> [What needs to be done]
Please return each record below exactly, with nothing left out.

Content revision data:
▼

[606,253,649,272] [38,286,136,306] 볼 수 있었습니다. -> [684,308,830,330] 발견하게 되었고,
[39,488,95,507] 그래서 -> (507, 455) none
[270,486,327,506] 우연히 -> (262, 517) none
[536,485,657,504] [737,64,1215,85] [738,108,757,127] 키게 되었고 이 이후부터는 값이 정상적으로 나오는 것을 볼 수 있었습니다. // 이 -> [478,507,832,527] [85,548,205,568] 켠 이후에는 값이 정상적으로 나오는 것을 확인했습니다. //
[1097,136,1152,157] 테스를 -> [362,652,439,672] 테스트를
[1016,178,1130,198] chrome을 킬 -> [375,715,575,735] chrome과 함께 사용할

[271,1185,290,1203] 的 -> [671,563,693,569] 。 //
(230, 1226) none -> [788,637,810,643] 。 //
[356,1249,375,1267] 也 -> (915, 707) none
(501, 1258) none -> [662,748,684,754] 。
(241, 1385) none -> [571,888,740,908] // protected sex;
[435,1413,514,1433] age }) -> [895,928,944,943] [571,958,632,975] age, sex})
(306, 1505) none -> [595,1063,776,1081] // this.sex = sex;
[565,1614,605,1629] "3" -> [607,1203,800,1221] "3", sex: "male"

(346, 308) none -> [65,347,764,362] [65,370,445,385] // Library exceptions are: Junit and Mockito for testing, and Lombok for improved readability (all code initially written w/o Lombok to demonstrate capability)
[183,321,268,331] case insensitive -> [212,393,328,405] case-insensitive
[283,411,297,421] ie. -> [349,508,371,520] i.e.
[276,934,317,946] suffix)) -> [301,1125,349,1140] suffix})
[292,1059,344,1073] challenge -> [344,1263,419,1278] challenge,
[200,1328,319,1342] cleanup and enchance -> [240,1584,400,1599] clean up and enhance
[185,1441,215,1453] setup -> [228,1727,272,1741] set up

▲

> [Result of this task]
[606,253,649,272] [38,286,136,306] 볼 수 있었습니다. -> [684,308,830,330] 발견하게 되었고,
[39,488,95,507] 그래서 -> (507, 455) none
[270,486,327,506] 우연히 -> (262, 517) none
[536,485,657,504] [737,64,1215,85] [738,108,757,127] 키게 되었고 이 이후부터는 값이 정상적으로 나오는 것을 볼 수 있었습니다. // 이 -> [478,507,832,527] [85,548,205,568] 켠 이후에는 값이 정상적으로 나오는 것을 확인했습니다. //
[1097,136,1152,157] 테스를 -> [362,652,439,672] 테스트를
[1016,178,1130,198] chrome을 킬 -> [375,715,575,735] chrome과 함께 사용할

[271,1185,290,1203] 的 -> [671,563,693,569] 。 //
(230, 1226) none -> [788,637,810,643] 。 //
[356,1249,375,1267] 也 -> (915, 707) none
(501, 1258) none -> [662,748,684,754] 。
(241, 1385) none -> [571,888,740,908] // protected sex;
[435,1413,514,1433] age }) -> [895,928,944,943] [571,958,632,975] age, sex})
(306, 1505) none -> [595,1063,776,1081] // this.sex = sex;
[565,1614,605,1629] "3" -> [607,1203,800,1221] "3", sex: "male"

(346, 308) none -> [65,347,764,362] [65,370,445,385] // Library exceptions are: Junit and Mockito for testing, and Lombok for improved readability (all code initially written w/o Lombok to demonstrate capability)
[183,321,268,331] case insensitive -> [212,393,328,405] case-insensitive
[283,411,297,421] ie. -> [349,508,371,520] i.e.
[276,934,317,946] suffix)) -> [301,1125,349,1140] suffix})
[292,1059,344,1073] challenge -> [344,1263,419,1278] challenge,
[200,1328,319,1342] cleanup and enchance -> [240,1584,400,1599] clean up and enhance
[185,1441,215,1453] setup -> [228,1727,272,1741] set up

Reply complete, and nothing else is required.